Stored items
——————

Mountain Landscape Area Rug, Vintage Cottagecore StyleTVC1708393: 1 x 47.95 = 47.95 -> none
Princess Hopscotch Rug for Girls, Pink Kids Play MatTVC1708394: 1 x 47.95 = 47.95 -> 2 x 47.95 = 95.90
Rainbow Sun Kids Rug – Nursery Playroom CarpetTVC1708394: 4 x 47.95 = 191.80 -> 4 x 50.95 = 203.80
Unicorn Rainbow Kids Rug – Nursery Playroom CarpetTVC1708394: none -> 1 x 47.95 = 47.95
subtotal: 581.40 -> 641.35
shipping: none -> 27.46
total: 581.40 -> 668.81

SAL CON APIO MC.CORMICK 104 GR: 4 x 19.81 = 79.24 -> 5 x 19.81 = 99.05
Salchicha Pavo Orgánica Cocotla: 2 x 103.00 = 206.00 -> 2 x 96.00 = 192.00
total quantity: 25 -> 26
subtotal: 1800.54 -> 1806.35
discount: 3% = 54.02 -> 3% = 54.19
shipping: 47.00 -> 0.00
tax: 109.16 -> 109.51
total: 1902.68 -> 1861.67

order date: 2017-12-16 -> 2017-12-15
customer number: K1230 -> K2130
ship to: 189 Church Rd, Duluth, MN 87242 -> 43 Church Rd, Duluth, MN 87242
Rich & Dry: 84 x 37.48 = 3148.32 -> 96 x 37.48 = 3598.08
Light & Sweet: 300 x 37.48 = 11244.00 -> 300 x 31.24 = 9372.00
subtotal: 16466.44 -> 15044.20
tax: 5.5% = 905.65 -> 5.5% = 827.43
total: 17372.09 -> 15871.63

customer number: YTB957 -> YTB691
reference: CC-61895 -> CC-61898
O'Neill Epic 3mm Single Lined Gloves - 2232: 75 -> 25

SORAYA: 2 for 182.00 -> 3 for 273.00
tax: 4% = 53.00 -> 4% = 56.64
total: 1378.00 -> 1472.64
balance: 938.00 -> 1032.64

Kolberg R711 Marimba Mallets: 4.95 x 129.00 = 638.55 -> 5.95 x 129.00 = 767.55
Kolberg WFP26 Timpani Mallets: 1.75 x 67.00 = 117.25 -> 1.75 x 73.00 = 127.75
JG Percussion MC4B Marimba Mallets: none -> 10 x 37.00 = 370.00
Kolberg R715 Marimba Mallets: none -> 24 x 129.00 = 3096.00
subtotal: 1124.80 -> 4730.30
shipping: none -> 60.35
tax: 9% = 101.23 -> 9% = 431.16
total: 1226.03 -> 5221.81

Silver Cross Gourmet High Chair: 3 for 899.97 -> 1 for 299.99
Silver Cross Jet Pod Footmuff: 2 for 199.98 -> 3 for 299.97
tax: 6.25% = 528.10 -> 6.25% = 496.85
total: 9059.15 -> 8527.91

——————

§ **What the exercise asks**: Using the records above, repeat exactly the lines from the first one through the line with "ship to: 189".

§ **Problem solution**:
Mountain Landscape Area Rug, Vintage Cottagecore StyleTVC1708393: 1 x 47.95 = 47.95 -> none
Princess Hopscotch Rug for Girls, Pink Kids Play MatTVC1708394: 1 x 47.95 = 47.95 -> 2 x 47.95 = 95.90
Rainbow Sun Kids Rug – Nursery Playroom CarpetTVC1708394: 4 x 47.95 = 191.80 -> 4 x 50.95 = 203.80
Unicorn Rainbow Kids Rug – Nursery Playroom CarpetTVC1708394: none -> 1 x 47.95 = 47.95
subtotal: 581.40 -> 641.35
shipping: none -> 27.46
total: 581.40 -> 668.81

SAL CON APIO MC.CORMICK 104 GR: 4 x 19.81 = 79.24 -> 5 x 19.81 = 99.05
Salchicha Pavo Orgánica Cocotla: 2 x 103.00 = 206.00 -> 2 x 96.00 = 192.00
total quantity: 25 -> 26
subtotal: 1800.54 -> 1806.35
discount: 3% = 54.02 -> 3% = 54.19
shipping: 47.00 -> 0.00
tax: 109.16 -> 109.51
total: 1902.68 -> 1861.67

order date: 2017-12-16 -> 2017-12-15
customer number: K1230 -> K2130
ship to: 189 Church Rd, Duluth, MN 87242 -> 43 Church Rd, Duluth, MN 87242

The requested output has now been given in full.